In 1985, Marcuse co-produced a photographic exhibition on monuments and memorials commemorating events of the Nazi and World War II periods. In 1986, he entered the Ph.D. program at the University of Michigan, Ann Arbor, to write a dissertation about the post-1945 history of the (former) Dachau concentration camp that examined the legacies of Dachau. Marcuse says that since the end of World War II, much art, literature and public debate in Germany have revolved around the issues of resistance, collaboration and complicity with the Third Reich.

== Career ==
Marcuse began teaching history at UC Santa Barbara in 1992. Marcuse's courses focus on German history, genocide studies, and historical memory.His study of the different ways Germans memorialized events under Hitler's rule led him to research the broader question of what people get out of learning about historical events. He examines the ways historical events have been portrayed over time, and the meanings various groups of people have derived from those events and portrayals. Marcuse was instrumental in connecting a student, Collette Waddell, with a Polish Holocaust survivor, Nina Morecki, which led to a book about the Holocaust that discussed not just the era, but how survivors pursued their lives afterward. Marcuse has stated that his interest in history education also resulted in him becoming active in the reform of UC Santa Barbara's General Education requirements between 1997 and 2004.

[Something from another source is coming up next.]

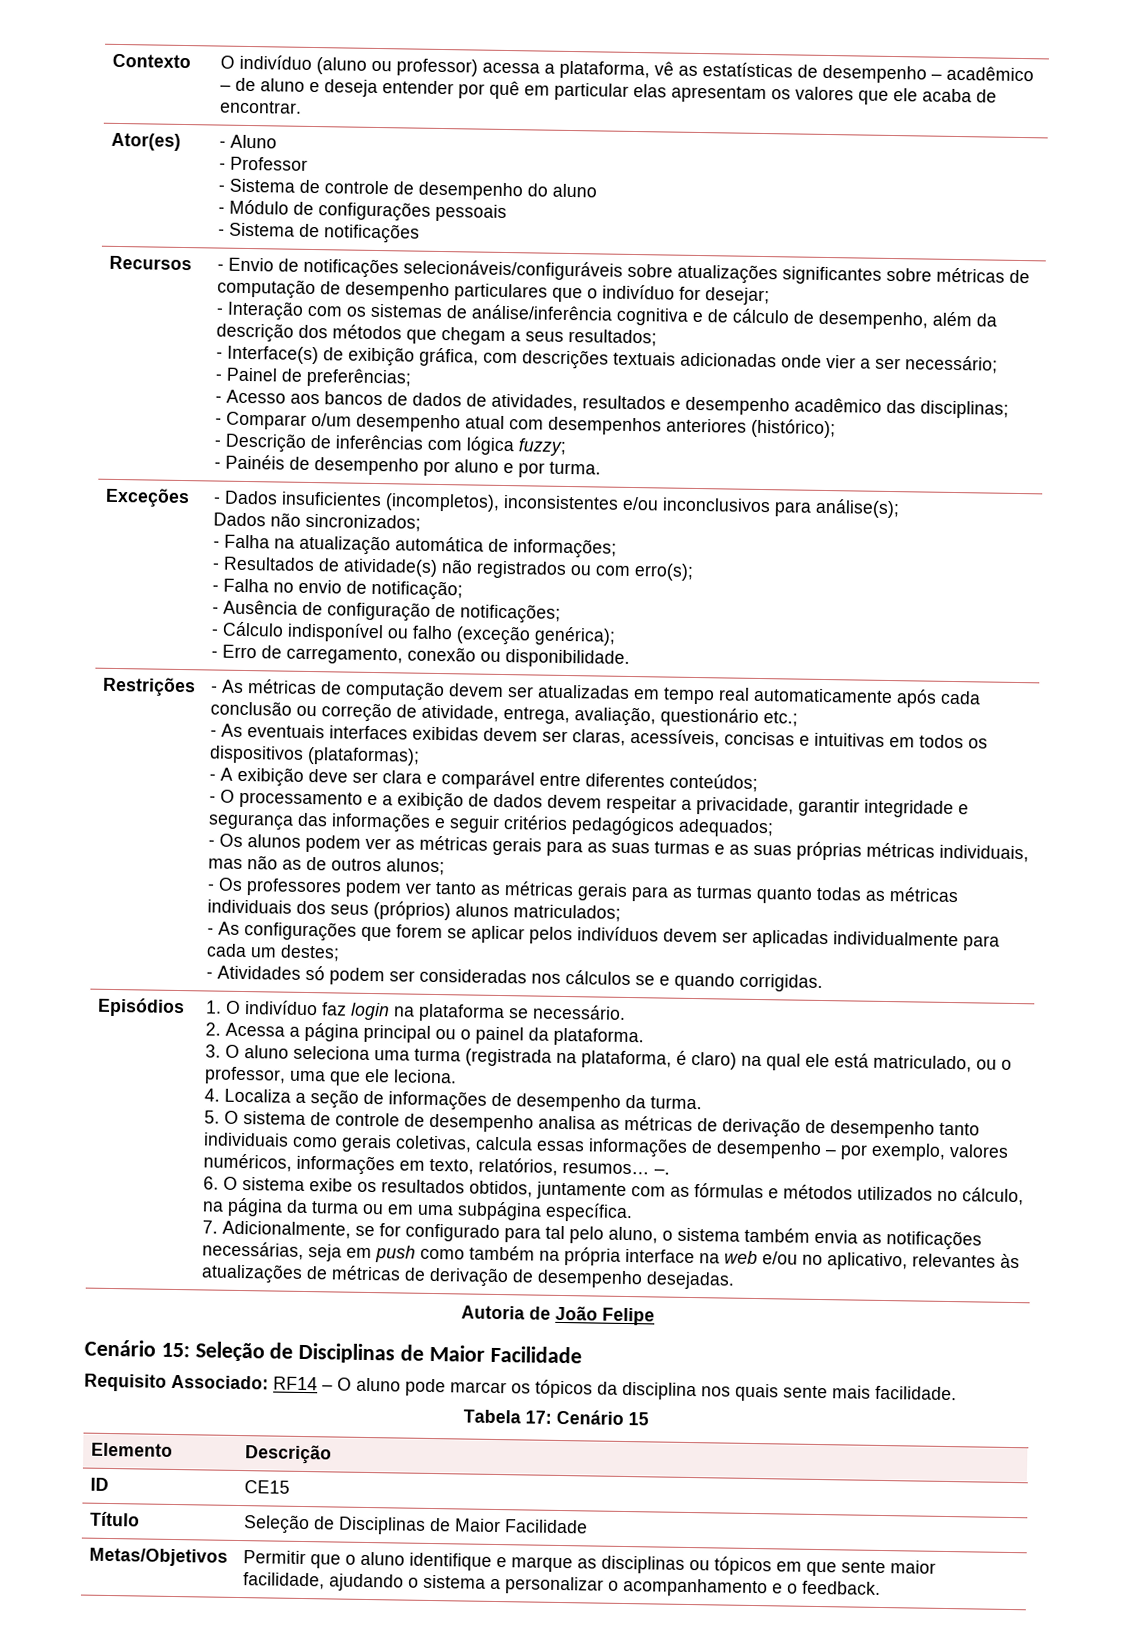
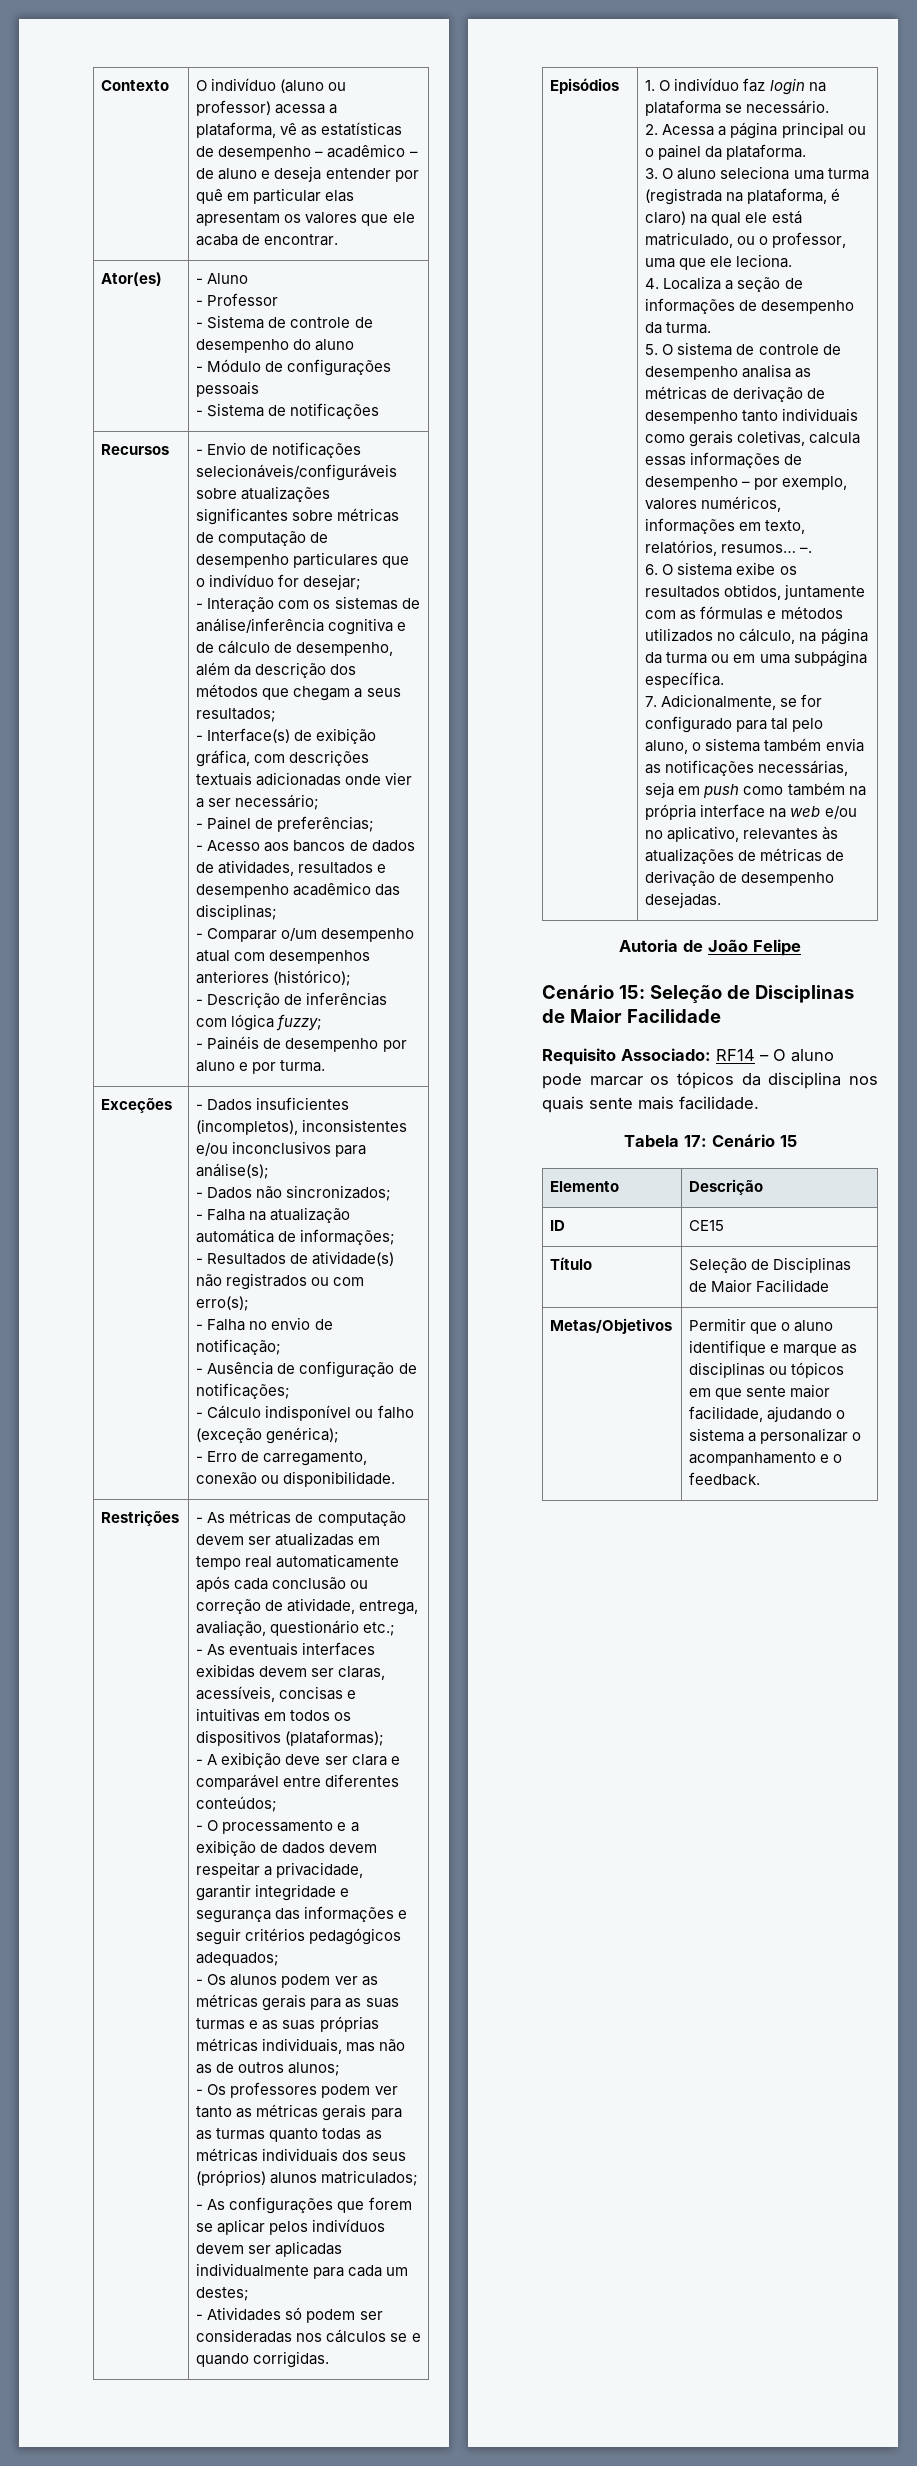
- Dados não sincronizados;
+ - Dados não sincronizados;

He is also interested in the use of technology, such as videorecording and the Internet in history education; the use of oral history in social studies teaching; and questions of public conceptions of history, often referred to as "collective memory." He serves as webmaster of the Marcuse family's website.

== Personal ==
Marcuse and his first wife (m. 1987–2010) had two children, Aaron (born 1988) and Miriam (born 1993). On the family website, Marcuse states that he and his first wife separated in 2001 and divorced in 2010. He married again in 2012. He is the grandson of German critical theorist and philosopher Herbert Marcuse as well as a son of Herbert's son Peter Marcuse.

In 2012, Marcuse stated that his interests were "history education and public exposure to history (monuments, museums, school curricula, films, ...)." This in turn led him to study the effects of the No Child Left Behind Act on his local school system from 2004 to 2008. Since 2002 he has worked to reform the University of California, Santa Barbara General Education Curriculum.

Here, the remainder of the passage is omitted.